The recent SpaceX IPO on June 12, 2026, saw shares debut at $135, closing with a market capitalization exceeding many countries' stock markets combined. The hosts express significant skepticism about this valuation, particularly in light of SpaceX's prospectus claiming a Total Addressable Market (TAM) of $28.5 trillion, which they find heavily inflated. They believe a "very well-crafted narrative" is driving investor interest, but emphasize that in the long term, the market is a "weighing machine."
Elon Musk's influence is acknowledged as a major factor in SpaceX's popularity, with past successes like Tesla leading many to follow his ventures. The hosts, despite their analytical approach, admit to the "fascinating" nature of SpaceX's business, tapping into the "eight-year-old kid inside me who loved rockets." They also connect the current market euphoria to John Kenneth Galbraith's theories on speculative bubbles, noting the "specious association between money and intelligence" as wealthy investors participate.
SpaceX's business is divided into three segments:
1. **Space Segment:** Responsible for rocket development, launch services, and development contracts. SpaceX is praised for pioneering reusable rockets, drastically reducing costs (e.g., Falcon 9 at $74 million per launch vs. NASA's $2.5 billion average). They handle design, manufacturing, launch, and refurbishment, achieving a 99% success rate over 650 launches. Future rockets like Starship promise even greater cost reductions, aiming for $100 per kilogram to orbit, down from $2,000 for Falcon 9.
2. **AI Segment (XAI/X):** Formed from Elon Musk's acquisition of Twitter (rebranded X) and a later merger with XAI, featuring the Grok chatbot. The hosts are highly skeptical of this segment, deeming its moat "the weakest." They highlight XAI's massive losses ($6.3 billion operating loss on $3.2 billion revenue in 2025) and significant CapEx ($12.7 billion), questioning its competitive standing against rivals like OpenAI and Anthropic, and the long-term value of X (formerly Twitter).
3. **Connectivity Segment (Starlink):** Described as SpaceX's "crown jewel" due to its high operating margins (40%) and adjusted EBITDA margins (63%).

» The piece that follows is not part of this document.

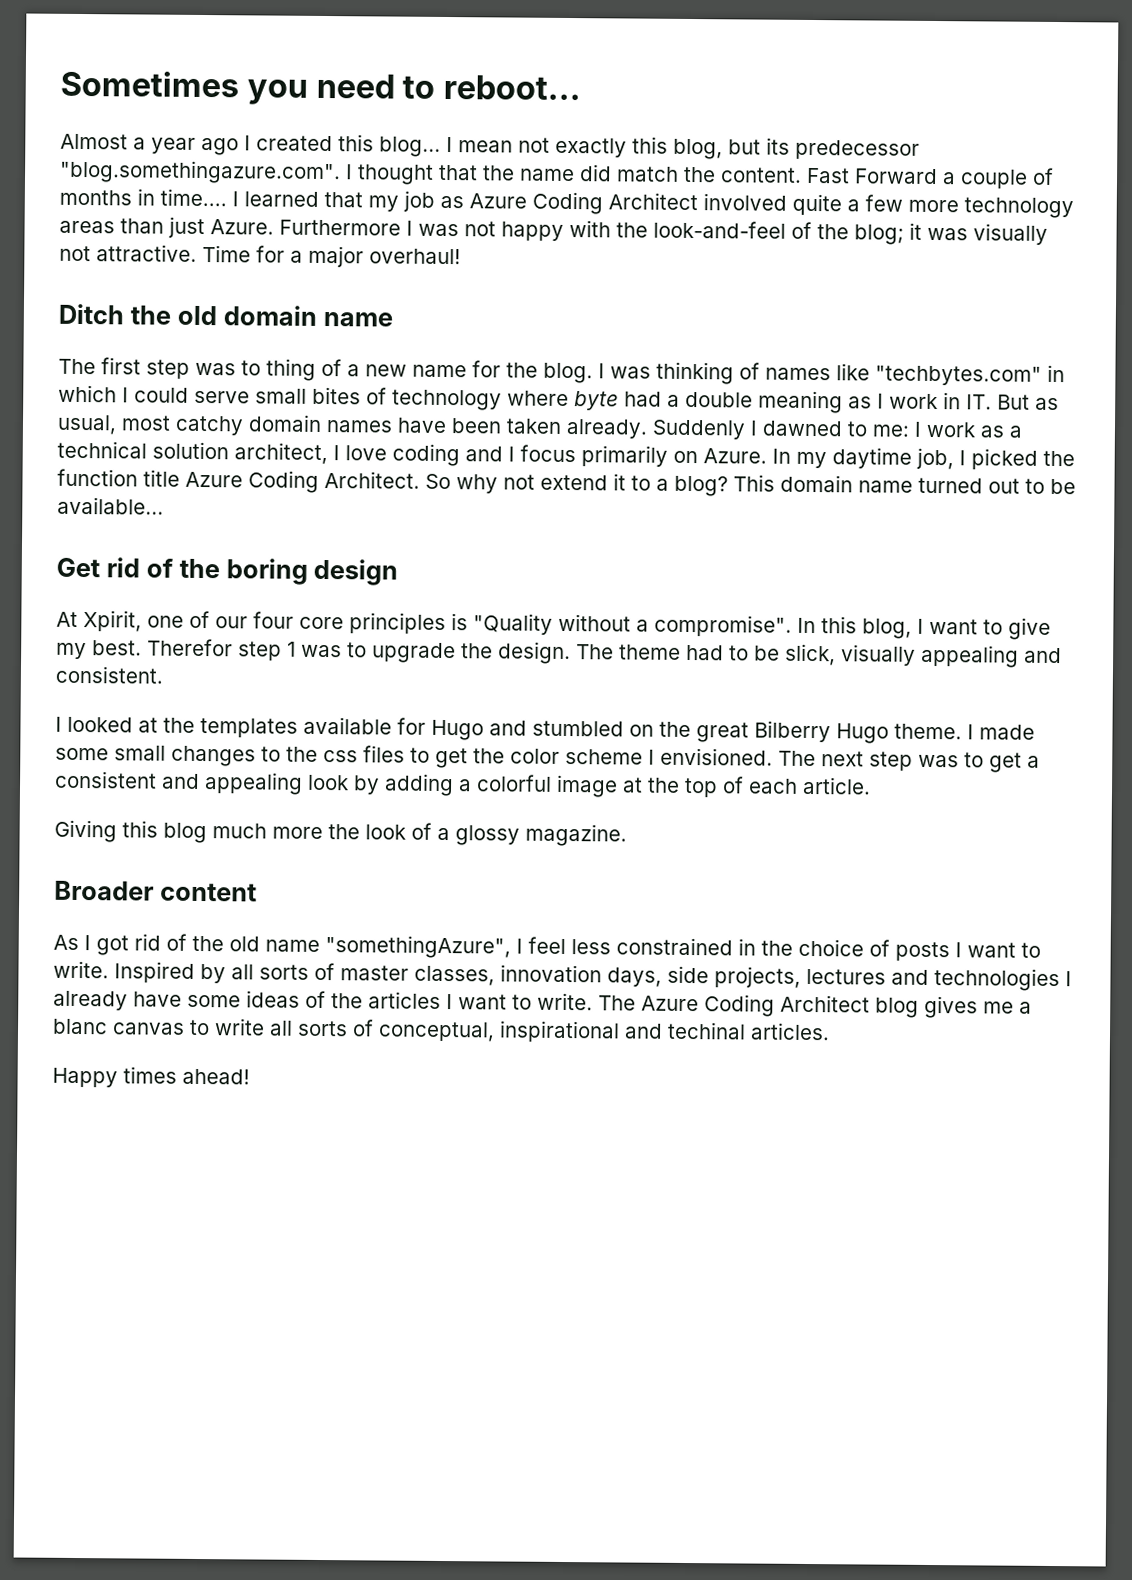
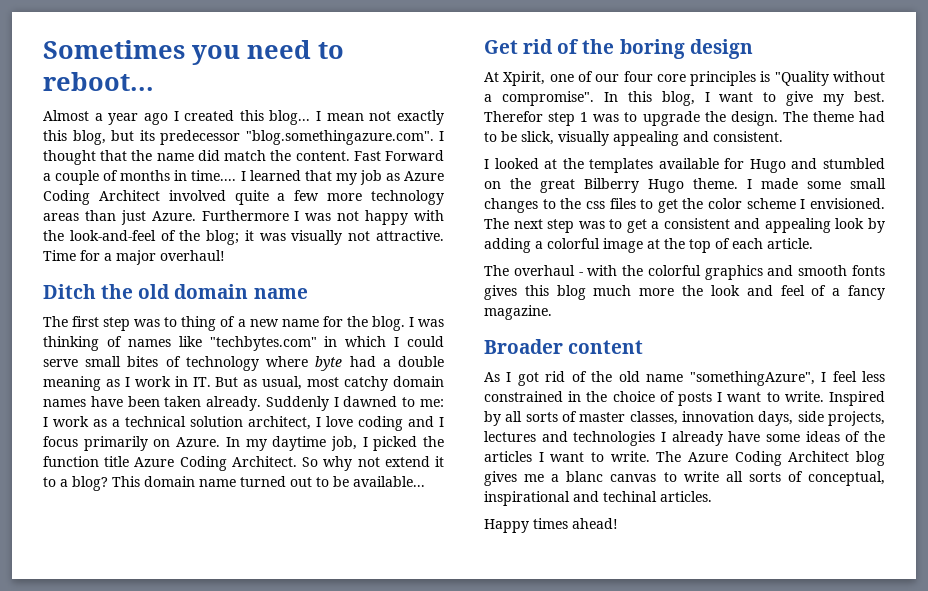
[54,819,117,843] Giving -> [484,265,885,280] [484,285,517,300] The overhaul - with the colorful graphics and smooth fonts gives
[411,822,520,846] of a glossy -> [746,285,885,300] and feel of a fancy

Starlink operates 9,600 satellites, serving 10.3 million subscribers across 164 countries. It includes consumer broadband, enterprise solutions, government contracts (StarShield), and satellite-to-mobile services. While ARPU is declining (from $88 to $66), this is seen as a strategic move to gain market share, with future V3 satellites promising 20x the throughput capacity of V2, further improving efficiency.
The hosts argue that while the Space and Connectivity segments possess strong, widening moats (low-cost provider, vertical integration, first-mover advantage), the AI segment acts as a "capital incinerator," largely subsidized by the profitable connectivity business. They draw a parallel to Alibaba, where one strong segment carried others.
Financially, the IPO raised a record $85.7 billion, boosting SpaceX's cash reserves to over $101 billion and resulting in negative net debt. However, the company is in heavy reinvestment mode, with $19.7 billion in CapEx in 2025 and $8.6 billion in R&D, much of which is expensed. Executive compensation is unique: Elon Musk receives a token salary, but his long-term incentives are tied to both market capitalization milestones (up to $7.5 trillion) and the establishment of a "permanent human colony on Mars with a million inhabitants."
Key risks identified include the current "insanely forward-looking" valuation (110x revenue, 500x adjusted EBITDA), "key man risk" associated with Elon Musk, regulatory challenges (FAA, government contracts, AI), and the concept of "reflexivity" where Musk's narrative can influence stock price. The most significant point of contention is SpaceX's claimed $28.5 trillion TAM. The hosts' analysis drastically reduces this: $50-100 billion for Space (vs. $370 billion), $300 billion for Connectivity (vs. $1.6 trillion), and $200 billion for AI (vs. $26.5 trillion), leading to a more realistic ~$600 billion combined TAM.
Based on their valuation model, even with aggressive revenue growth assumptions (37% CAGR to 2031) and improved EBITDA margins (26%), the current stock price implies a downside of nearly 10% compounded annually. Applying a 40% margin of safety pushes the projected return to negative 18% annually. The hosts conclude that the stock is "too rich for our tastes" and that, despite Musk's undeniable achievements, SpaceX at its current valuation does not present an attractive investment opportunity.